Records to use:

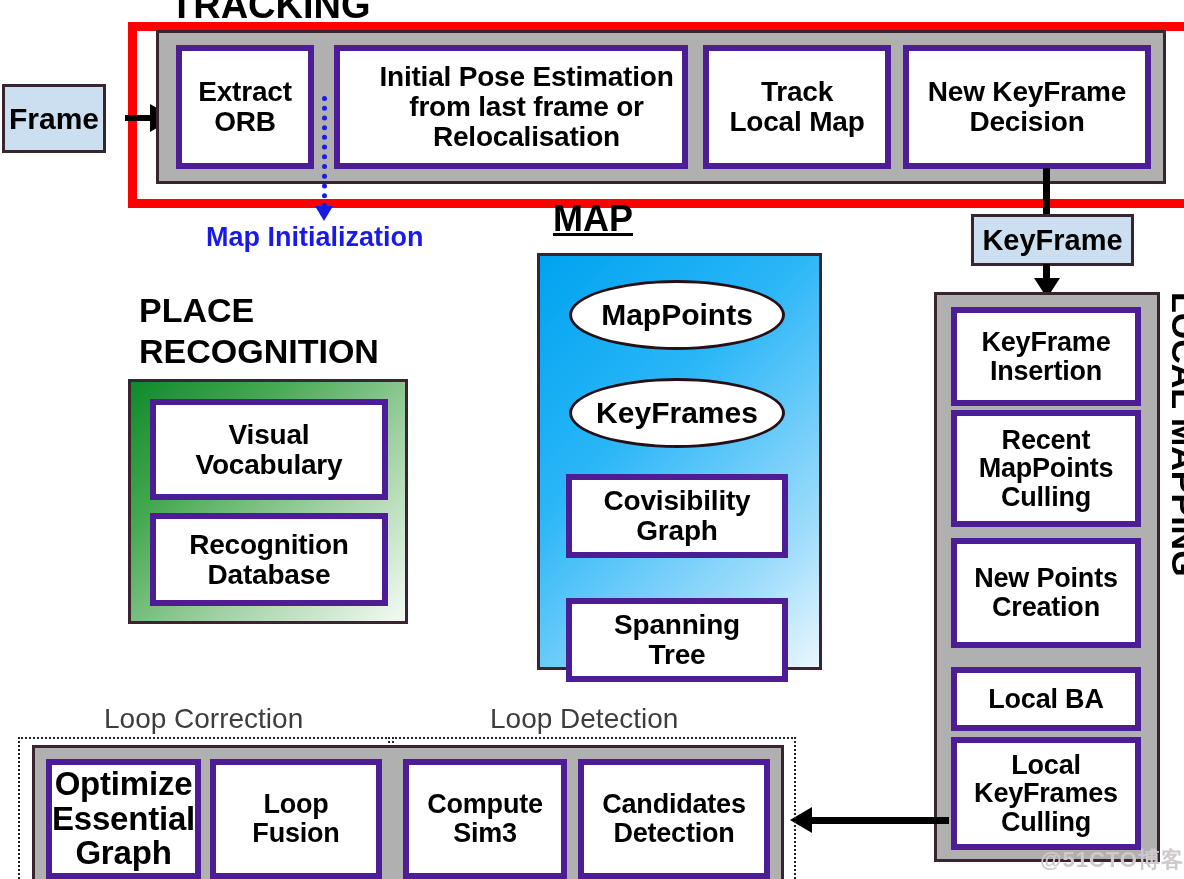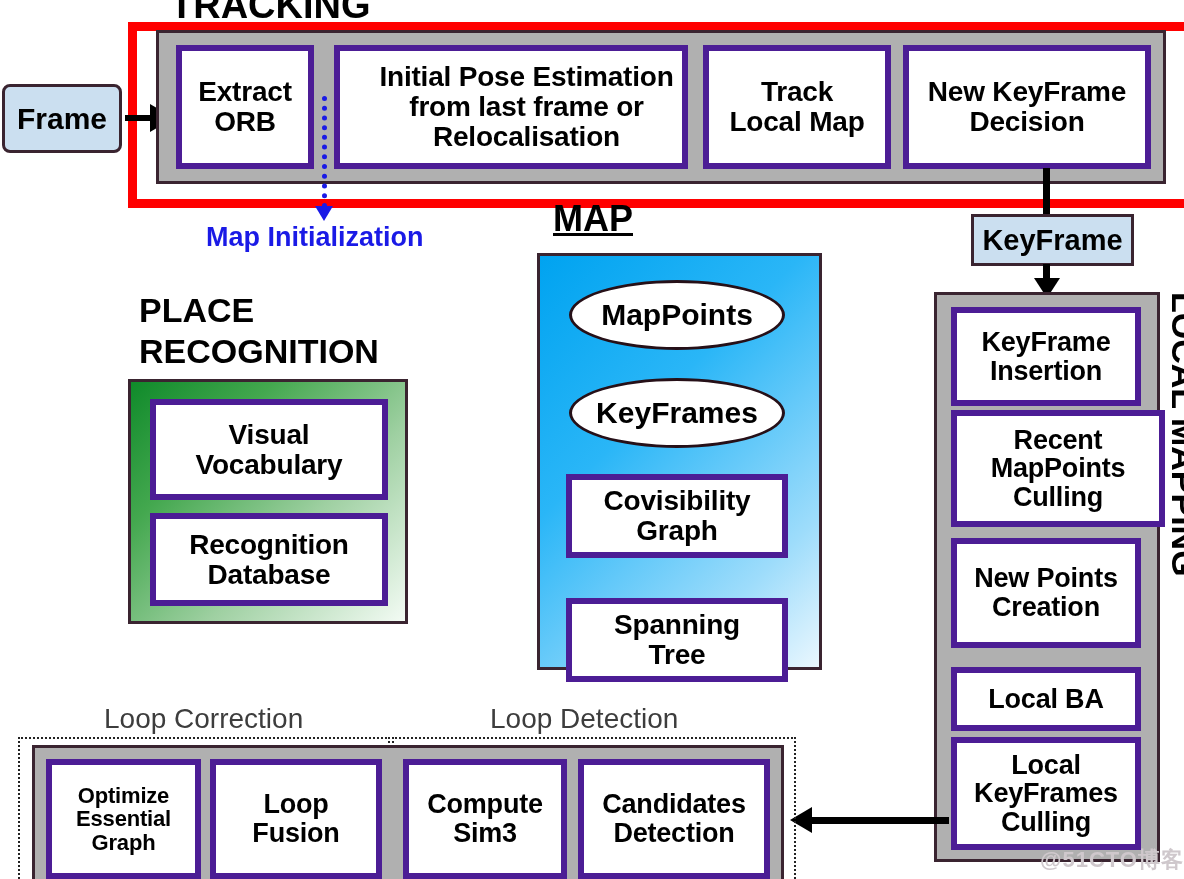--- a/index.html
+++ b/index.html
@@ -143,21 +143,21 @@
 </style>
 </head>
 <body>
 
 <div id="stage">
 
   <div class="abs caption" style="left:170px; top:-16px; font-size:38px;">TRACKING</div>
 
   <div class="abs red-box" style="left:128px; top:22px; width:1070px; height:186px;"></div>
 
-  <div class="abs blue-data" style="left:2px; top:84px; width:120px; height:69px; font-size:30px;border-radius:8px;">
+  <div class="abs blue-data" style="left:2px; top:84px; width:104px; height:69px; font-size:30px;">
     <span>Frame</span>
   </div>
 
   <div class="abs arrow-line-h" style="left:125px; top:115px; width:30px; height:6px;"></div>
   <div class="abs arrow-head-right" style="left:150px; top:104px;"></div>
 
   <div class="abs gray-panel" style="left:156px; top:30px; width:1010px; height:154px;"></div>
 
   <div class="abs node" style="left:176px; top:45px; width:138px; height:124px; font-size:28px; flex-direction:column;">
     <span>Extract</span>
@@ -227,21 +227,21 @@
     <span>Database</span>
   </div>
 
   <div class="abs gray-panel" style="left:934px; top:292px; width:226px; height:570px;"></div>
 
   <div class="abs node" style="left:951px; top:307px; width:190px; height:99px; font-size:27px; flex-direction:column;">
     <span>KeyFrame</span>
     <span>Insertion</span>
   </div>
 
-  <div class="abs node" style="left:951px; top:410px; width:214px; height:117px; font-size:27px; flex-direction:column;">
+  <div class="abs node" style="left:951px; top:410px; width:190px; height:117px; font-size:27px; flex-direction:column;">
     <span>Recent</span>
     <span>MapPoints</span>
     <span>Culling</span>
   </div>
 
   <div class="abs node" style="left:951px; top:538px; width:190px; height:110px; font-size:27px; flex-direction:column;">
     <span>New Points</span>
     <span>Creation</span>
   </div>
 
@@ -261,21 +261,21 @@
   <div class="abs arrow-head-left" style="left:790px; top:807px;"></div>
 
   <div class="abs caption-thin" style="left:104px; top:703px; font-size:28px;">Loop Correction</div>
   <div class="abs caption-thin" style="left:490px; top:703px; font-size:28px;">Loop Detection</div>
 
   <div class="abs dotted-group" style="left:18px; top:737px; width:372px; height:150px;"></div>
   <div class="abs dotted-group" style="left:392px; top:737px; width:404px; height:150px;"></div>
 
   <div class="abs gray-panel" style="left:32px; top:745px; width:752px; height:140px;"></div>
 
-  <div class="abs node" style="left:46px; top:759px; width:155px; height:120px; font-size:22px; flex-direction:column;text-align:center;">
+  <div class="abs node" style="left:46px; top:759px; width:155px; height:120px; font-size:33px; flex-direction:column;text-align:center;">
     <span>Optimize</span>
     <span>Essential</span>
     <span>Graph</span>
   </div>
 
   <div class="abs node" style="left:210px; top:759px; width:172px; height:120px; font-size:27px; flex-direction:column;">
     <span>Loop</span>
     <span>Fusion</span>
   </div>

Task: Copy every line from the records above that contains the string "panel".

Task response:
   <div class="abs gray-panel" style="left:156px; top:30px; width:1010px; height:154px;"></div>
   <div class="abs gray-panel" style="left:934px; top:292px; width:226px; height:570px;"></div>
   <div class="abs gray-panel" style="left:32px; top:745px; width:752px; height:140px;"></div>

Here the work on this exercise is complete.